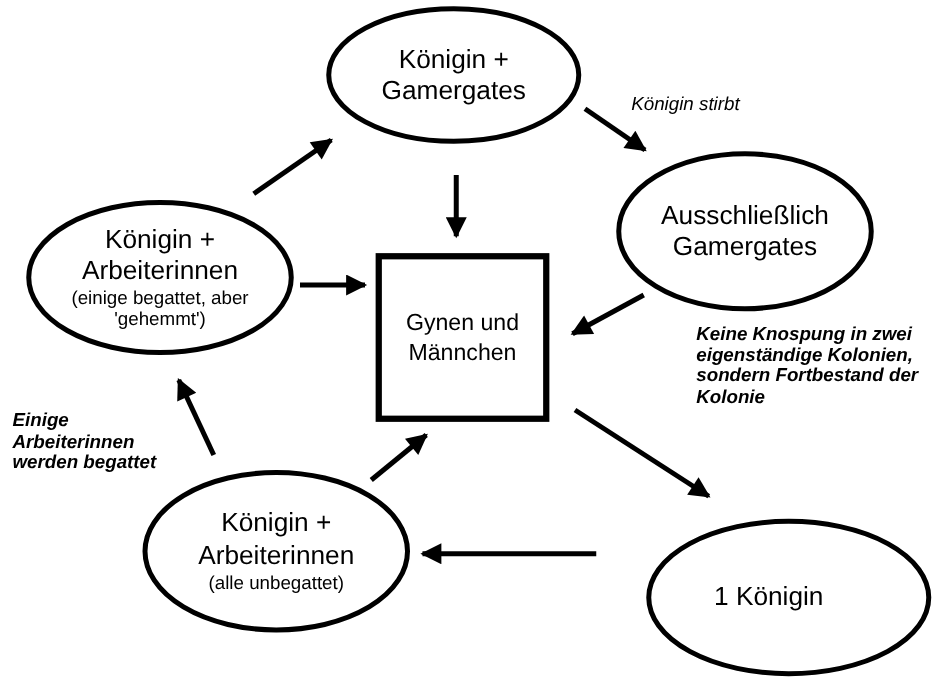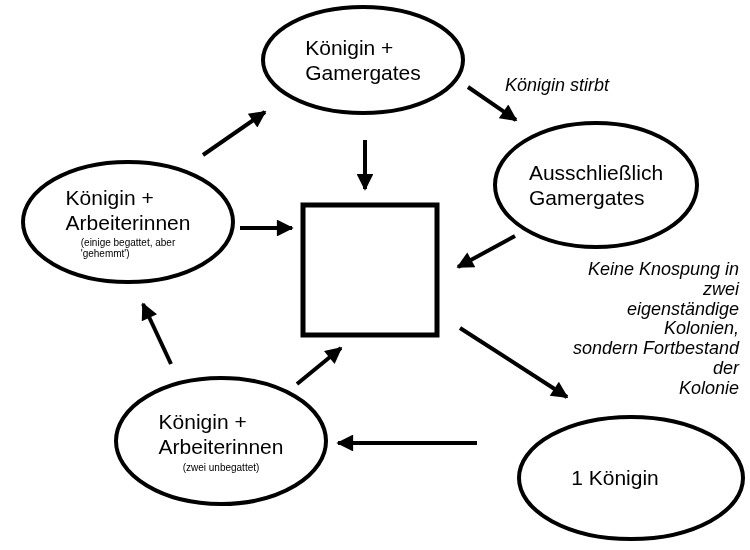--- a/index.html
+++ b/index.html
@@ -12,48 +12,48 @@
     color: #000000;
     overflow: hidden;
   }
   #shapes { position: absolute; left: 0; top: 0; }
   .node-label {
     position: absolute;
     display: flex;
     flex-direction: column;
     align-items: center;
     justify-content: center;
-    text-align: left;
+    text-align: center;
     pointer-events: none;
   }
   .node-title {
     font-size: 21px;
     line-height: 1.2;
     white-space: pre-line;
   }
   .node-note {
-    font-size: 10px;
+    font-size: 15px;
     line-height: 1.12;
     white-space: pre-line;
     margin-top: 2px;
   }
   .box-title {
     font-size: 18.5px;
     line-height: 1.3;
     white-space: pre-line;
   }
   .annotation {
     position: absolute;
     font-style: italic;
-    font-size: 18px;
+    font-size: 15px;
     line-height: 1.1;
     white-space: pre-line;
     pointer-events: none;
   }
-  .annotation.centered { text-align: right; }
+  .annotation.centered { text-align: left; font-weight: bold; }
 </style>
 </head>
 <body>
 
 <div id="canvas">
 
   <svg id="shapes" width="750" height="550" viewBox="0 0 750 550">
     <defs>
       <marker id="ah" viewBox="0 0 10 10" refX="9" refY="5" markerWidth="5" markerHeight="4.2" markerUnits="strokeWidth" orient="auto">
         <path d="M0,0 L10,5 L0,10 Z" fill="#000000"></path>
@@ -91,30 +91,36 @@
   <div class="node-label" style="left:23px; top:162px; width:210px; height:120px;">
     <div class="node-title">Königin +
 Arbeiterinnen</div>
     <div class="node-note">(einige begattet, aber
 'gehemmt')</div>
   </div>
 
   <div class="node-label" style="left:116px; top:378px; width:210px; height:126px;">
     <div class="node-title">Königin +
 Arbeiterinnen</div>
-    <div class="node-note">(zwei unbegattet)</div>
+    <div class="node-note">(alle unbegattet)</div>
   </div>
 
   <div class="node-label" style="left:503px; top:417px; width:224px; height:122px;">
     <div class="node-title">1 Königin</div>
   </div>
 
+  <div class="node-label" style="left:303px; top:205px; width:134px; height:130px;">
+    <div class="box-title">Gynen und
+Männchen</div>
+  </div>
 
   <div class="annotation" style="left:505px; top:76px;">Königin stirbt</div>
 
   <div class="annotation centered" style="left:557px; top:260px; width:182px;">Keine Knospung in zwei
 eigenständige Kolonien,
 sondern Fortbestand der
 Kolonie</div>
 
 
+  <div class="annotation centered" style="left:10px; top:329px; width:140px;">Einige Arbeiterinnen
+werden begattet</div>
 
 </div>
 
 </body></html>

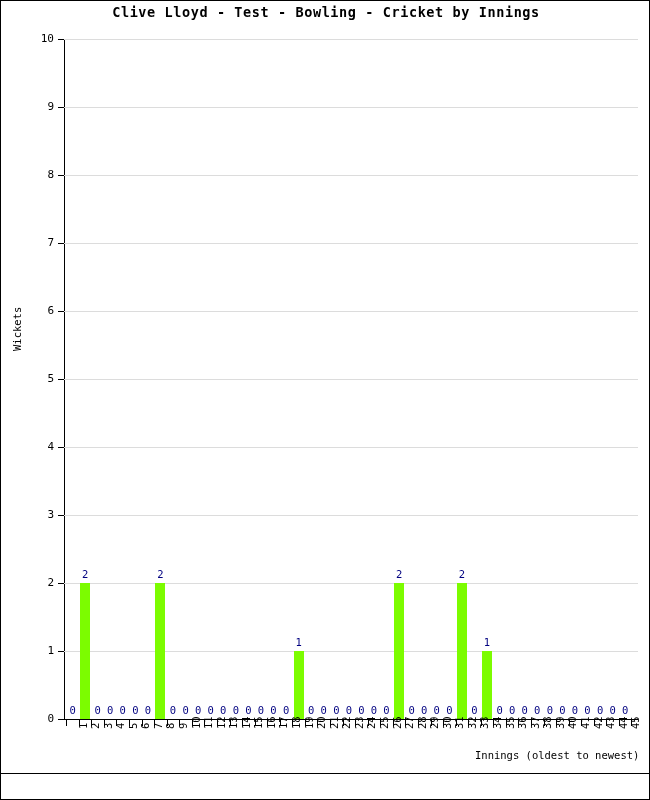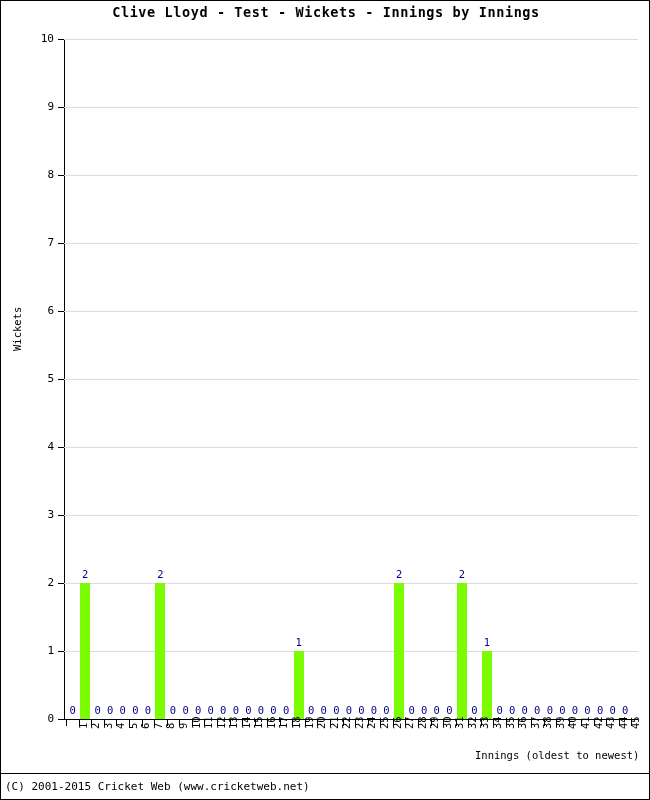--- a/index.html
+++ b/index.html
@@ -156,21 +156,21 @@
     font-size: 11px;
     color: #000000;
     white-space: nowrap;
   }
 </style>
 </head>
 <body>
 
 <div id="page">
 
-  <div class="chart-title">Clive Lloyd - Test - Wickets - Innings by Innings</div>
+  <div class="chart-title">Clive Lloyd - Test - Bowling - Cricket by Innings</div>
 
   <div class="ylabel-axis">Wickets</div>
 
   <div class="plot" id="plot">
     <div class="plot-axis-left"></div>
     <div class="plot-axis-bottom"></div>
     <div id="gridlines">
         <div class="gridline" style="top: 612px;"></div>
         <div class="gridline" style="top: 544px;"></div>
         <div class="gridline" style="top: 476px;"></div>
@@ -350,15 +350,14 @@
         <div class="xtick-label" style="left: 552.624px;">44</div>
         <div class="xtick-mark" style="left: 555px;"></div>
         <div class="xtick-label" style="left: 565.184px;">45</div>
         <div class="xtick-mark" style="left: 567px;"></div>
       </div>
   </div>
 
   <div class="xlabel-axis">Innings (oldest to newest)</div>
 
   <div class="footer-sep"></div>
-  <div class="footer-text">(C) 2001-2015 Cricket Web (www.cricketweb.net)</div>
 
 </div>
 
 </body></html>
········
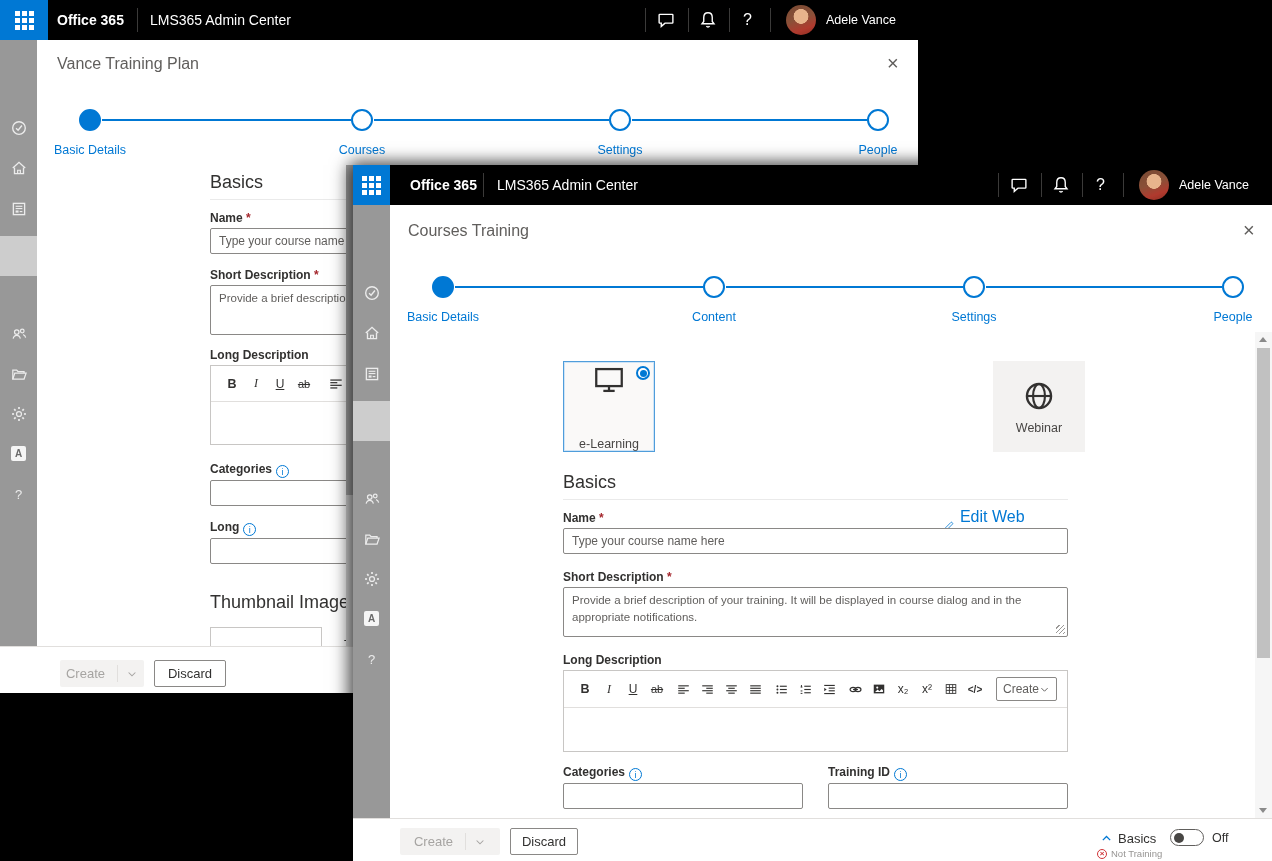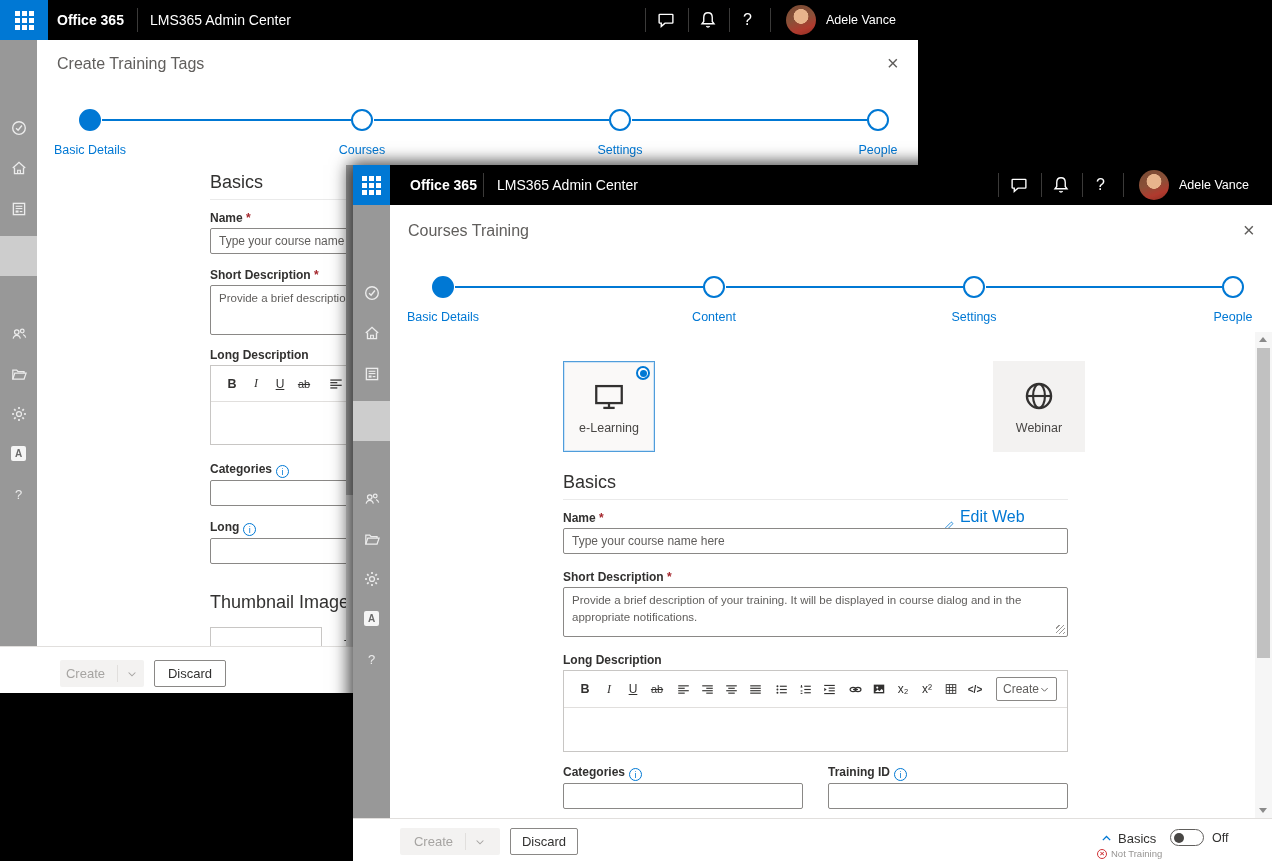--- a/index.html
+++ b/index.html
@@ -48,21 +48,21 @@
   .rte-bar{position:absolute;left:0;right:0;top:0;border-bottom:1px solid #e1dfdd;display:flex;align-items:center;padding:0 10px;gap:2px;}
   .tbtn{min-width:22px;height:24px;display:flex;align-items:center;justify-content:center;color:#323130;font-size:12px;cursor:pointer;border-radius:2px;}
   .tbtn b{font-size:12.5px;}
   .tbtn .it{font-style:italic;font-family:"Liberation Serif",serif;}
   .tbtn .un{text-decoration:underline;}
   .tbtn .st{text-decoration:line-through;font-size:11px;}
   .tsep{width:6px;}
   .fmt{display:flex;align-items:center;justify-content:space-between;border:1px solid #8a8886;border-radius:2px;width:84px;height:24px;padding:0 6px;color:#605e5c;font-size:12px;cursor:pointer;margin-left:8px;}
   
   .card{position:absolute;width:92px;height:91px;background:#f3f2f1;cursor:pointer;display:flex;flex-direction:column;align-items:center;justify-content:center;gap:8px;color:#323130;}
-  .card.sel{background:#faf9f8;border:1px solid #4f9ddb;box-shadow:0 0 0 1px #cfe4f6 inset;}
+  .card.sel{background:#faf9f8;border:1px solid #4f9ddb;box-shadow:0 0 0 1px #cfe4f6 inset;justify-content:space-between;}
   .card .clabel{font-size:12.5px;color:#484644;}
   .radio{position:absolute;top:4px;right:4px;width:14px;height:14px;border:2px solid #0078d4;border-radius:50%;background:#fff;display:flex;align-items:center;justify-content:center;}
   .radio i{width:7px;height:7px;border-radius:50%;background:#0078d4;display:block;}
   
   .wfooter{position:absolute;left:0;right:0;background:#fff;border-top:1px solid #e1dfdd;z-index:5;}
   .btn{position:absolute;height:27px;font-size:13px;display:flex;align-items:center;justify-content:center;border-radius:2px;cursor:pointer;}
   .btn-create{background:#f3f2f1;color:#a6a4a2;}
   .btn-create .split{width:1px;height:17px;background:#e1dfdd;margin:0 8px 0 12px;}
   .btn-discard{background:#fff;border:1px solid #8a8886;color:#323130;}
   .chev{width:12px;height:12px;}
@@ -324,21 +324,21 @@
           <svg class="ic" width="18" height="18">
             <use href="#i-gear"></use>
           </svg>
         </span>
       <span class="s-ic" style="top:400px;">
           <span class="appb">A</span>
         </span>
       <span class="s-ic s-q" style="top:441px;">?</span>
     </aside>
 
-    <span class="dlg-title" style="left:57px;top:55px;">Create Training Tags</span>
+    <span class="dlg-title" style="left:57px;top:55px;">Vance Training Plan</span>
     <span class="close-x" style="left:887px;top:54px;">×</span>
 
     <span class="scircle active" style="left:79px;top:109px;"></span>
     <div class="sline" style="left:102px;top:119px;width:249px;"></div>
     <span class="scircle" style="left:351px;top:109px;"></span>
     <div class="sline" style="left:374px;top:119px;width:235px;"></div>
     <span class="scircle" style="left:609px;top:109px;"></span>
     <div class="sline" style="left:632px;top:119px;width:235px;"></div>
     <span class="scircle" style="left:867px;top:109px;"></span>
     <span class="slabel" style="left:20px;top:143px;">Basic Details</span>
········
## Directions for this task
Your answer must consist of every line from the listing that holds the string "plot".

## Exercise solution
   <div class="plot" id="plot">
     <div class="plot-axis-left"></div>
     <div class="plot-axis-bottom"></div>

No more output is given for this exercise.